A new cost-benefit analysis of the Federal government’s proposed National Broadband Network suggests that its costs might outweigh its benefits by a factor of between $14 and $20 billion. It also suggests that the NBN should not proceed if its total costs exceed between $10 billion and $17 billion.
The analysis was prepared by Concept Economics’ economists Henry Ergas and Alex Robson for a Productivity Commission annual roundtable that also featured Australian and international academia along with officials from the Department of Prime Minister and Cabinet.
Concept’s analysis models the likely costs of the government’s proposed FTTP network covering 90% of the population and then compares it to the cost of incrementally upgrading existing HFC and copper assets to support 20-40Mbps speeds and installing high-speed wireless at up to 30Mbps in regional areas. It estimates that the NBN will cost three times as much as a more incremental upgrade option.
It also found that the NBN proposal would lead to likely end retail charges per month of $133 in metro areas and $380 per month in non-metro areas, averaging out at around $170 nationally. By contrast, the cheaper option works out at between $50-70 in metro areas and $80-100 in non-metro areas. The paper also suggests that as the NBN would take longer to build than upgrades to existing networks, its benefits would be delayed.
The paper works from the assumption that virtually all services possible over 100Mbps are also serviceable at 20-40Mbps rates, with the exception of niche high-res videoconferencing applications.
“The question ... is whether the valuation of the incremental speed associated with the NBN outweighs the incremental costs. In considering this, it is important to remember that most currently envisaged applications function reasonably efficiently at speeds well below those contemplated,” the paper says. “Thus, over time, advances in compression and coding tend to reduce bit rate requirements, to some extent offsetting the tendency for applications to become ever more ‘content rich’.”
“As a result, even high definition broadcasting and high definition video-on-demand have peak transmission requirements of less than 20 Mbit/s. While there are some symmetric services (such as very high quality videoconferencing) that could benefit from higher speeds, the difference in delay and overall service quality between (say) 30 Mbit/s and 60 Mbit/s would only rarely be discernible.”
TELEMEDICINE WON’T BENEFIT: The paper is specifically critical of claims that FTTP will prompt a surge in e-health applications and usage.
“Claimed wider benefits such as the promotion of telemedicine seem very difficult to credit. With respect to telemedicine, it is not clear what residential medical applications require access to residential fibre optics, short of a future being projected in which individuals will have CAT scanners in their homes. As for GPs and medical centres, there is no evidence that network access costs and speeds have any effect on their use of tele-medicine: Finally, hospitals are generally already connected to high speed access networks and would be so under the (lower speed scenario)”.
The paper is also extremely critical of the assumptions that have driven the NBN policy.
Concept says that an Access Economics paper cited by Communications Minister Stephen Conroy that suggested pervasive high speed broadband would drive a 1.1% productivity improvement after ten years—or 0.1% a year—was based on a comparison to an economy without broadband.
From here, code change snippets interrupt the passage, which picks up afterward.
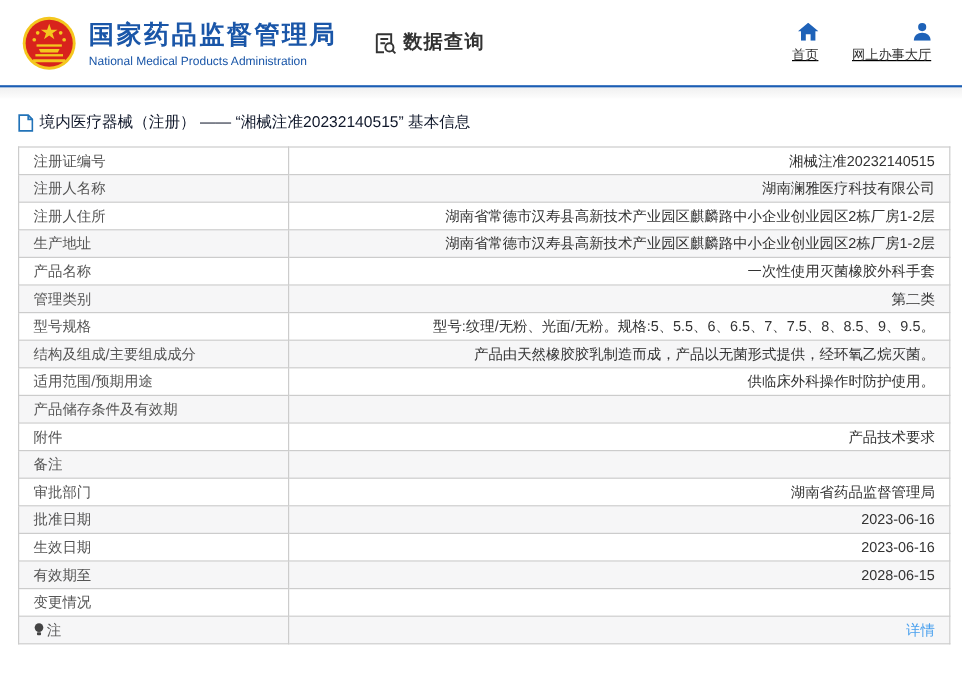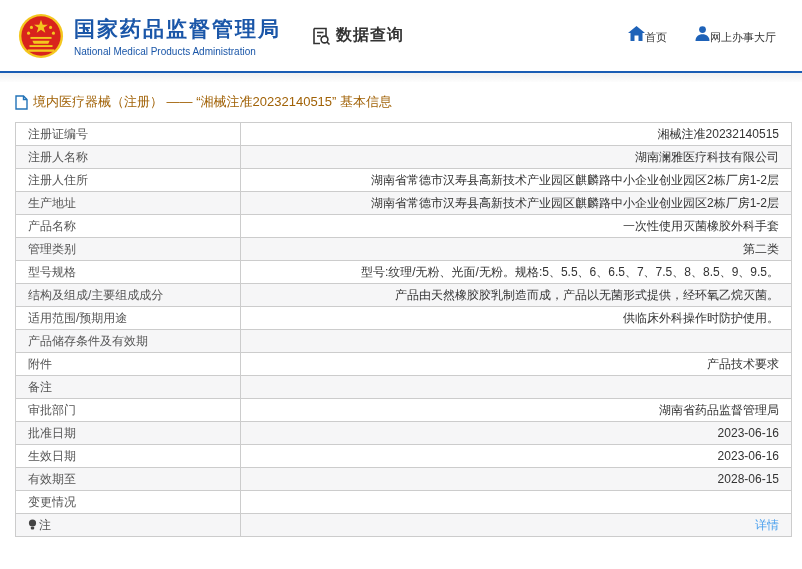--- a/index.html
+++ b/index.html
@@ -18,7 +18,7 @@
   .dq-icon { margin-right: 5px; display: flex; }
   .dq-label { font-size: 16px; font-weight: 600; letter-spacing: 1px; color: #333; }
   .nav { margin-left: auto; margin-right: 26px; display: flex; gap: 28px; }
-  .nav-item { display: flex; align-items: flex-start; cursor: pointer; }
+  .nav-item { display: flex; flex-direction: column; align-items: flex-end; cursor: pointer; text-decoration: underline; }
   .nav-item svg { display: block; }
   .nav-label { font-size: 11px; color: #333; margin-top: 4px; white-space: nowrap; }
   .header-shadow { height: 9px; background: linear-gradient(#f0f0f0, #fdfdfd); }

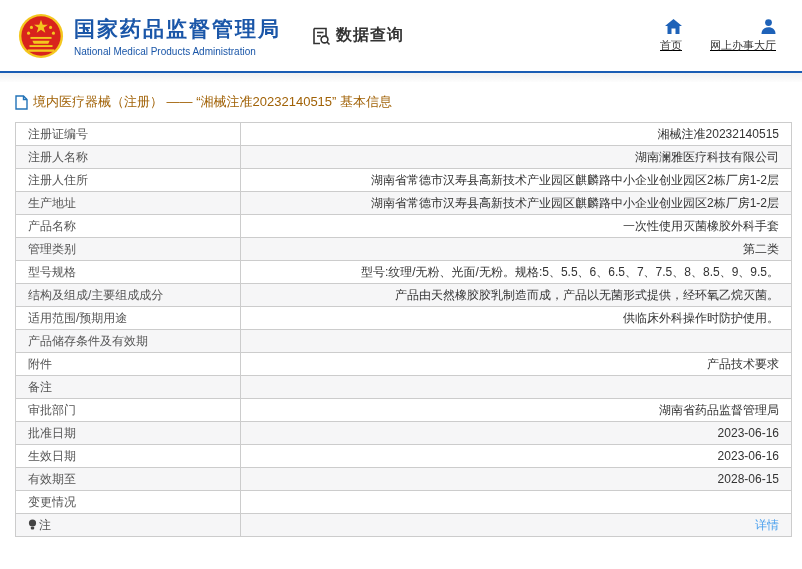--- a/index.html
+++ b/index.html
@@ -25,7 +25,7 @@
 
   
   .breadcrumb { margin: 11px 0 11px 15px; display: flex; align-items: center;
-    color: #a16207; font-size: 13px; }
+    color: #0f172a; font-size: 13px; }
   .breadcrumb-icon { margin-right: 5px; display: flex; }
But in reality, 70% of households are already using broadband, Concept says. Concept also criticises another cost-benefit analysis from Professor Joshua Gans that found positive benefits for the NBN—claiming he excluded all opex costs from his analysis, as well as confusing wholesale and retail prices and suggesting that a reduction in profits constitutes a net economic benefit when it is merely a transfer from producers to consumers.
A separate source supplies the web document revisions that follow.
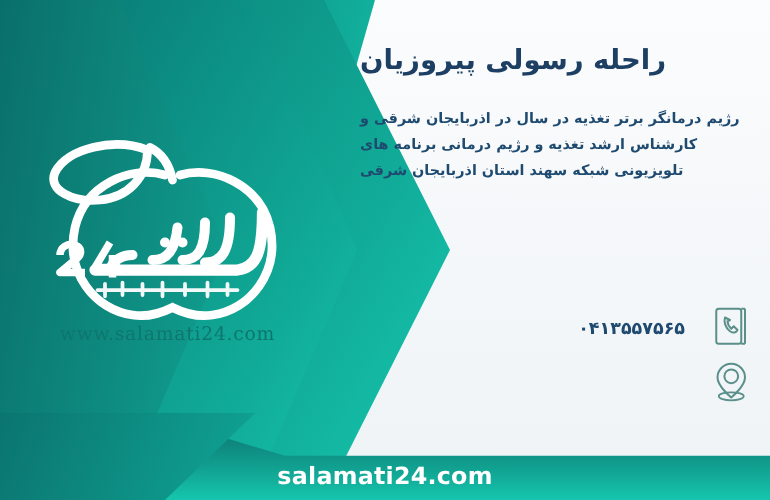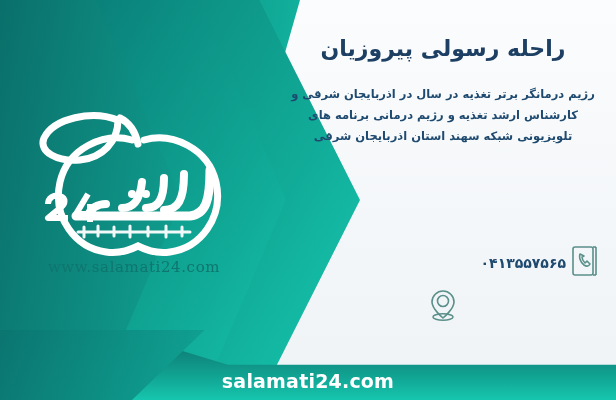--- a/index.html
+++ b/index.html
@@ -115,7 +115,7 @@
     right: 18px;
     top: 34px;
     width: 310px;
-    text-align: center;
+    text-align: left;
     direction: rtl;
   }
   .title {

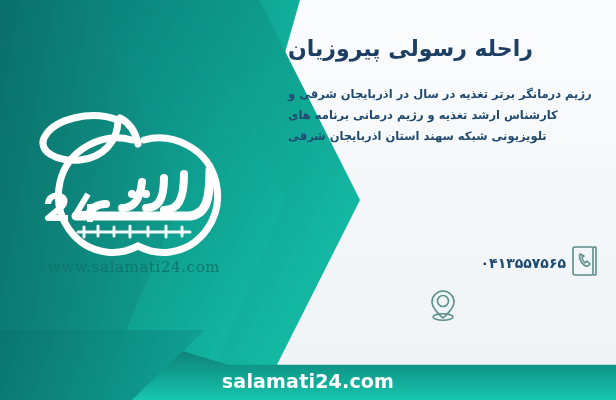--- a/index.html
+++ b/index.html
@@ -151,8 +151,8 @@
   .crow {
     display: flex;
     align-items: flex-start;
-    justify-content: center;
-    gap: 2px;
+    justify-content: flex-start;
+    gap: 20px;
     margin-bottom: 10px;
   }
   .cicon {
Concept also suggests that the problem driving the NBN policy has been misstated—the government is primarily concerned with broadband take-up and price, but has misinterpreted the problem as one of availability. According to Concept, about half the copper lines in Australia can already support highest-speed ADSL2+ services, HFC can also be upgraded, while fibre is connected to most business districts and parks as well as around half of Australian schools. Pointing to nearly four billion dollars of government subsidies for rural and regional telecoms under both the Howard and Rudd governments, the analysis also says the case is weak that there is a supply problem, more one of demand.
CommsDay was unable to obtain comment from Concept Economics last night but the firm’s principal Henry Ergas has previously been criticised for his analysis of government policy on the basis that he has performed consultancy work for Telstra and the Federal Opposition in the past.
But this paper appears to dissent from those two parties: it criticises an Access Economics paper that was commissioned and promoted by Telstra and is also critical of the former Coalition government’s telecommunications policy. The paper is also critical of the lack of cost-benefit analysis of the East-West rail project aimed at linking Melbourne, Geelong and western Victoria.
It concludes: “Infrastructure investment is a cost, not a benefit: a means, not an end. This proposition, which is obvious to economists, is as utterly alien to contemporary Australian politicians as the notion of comparative advantage was to their predecessors.”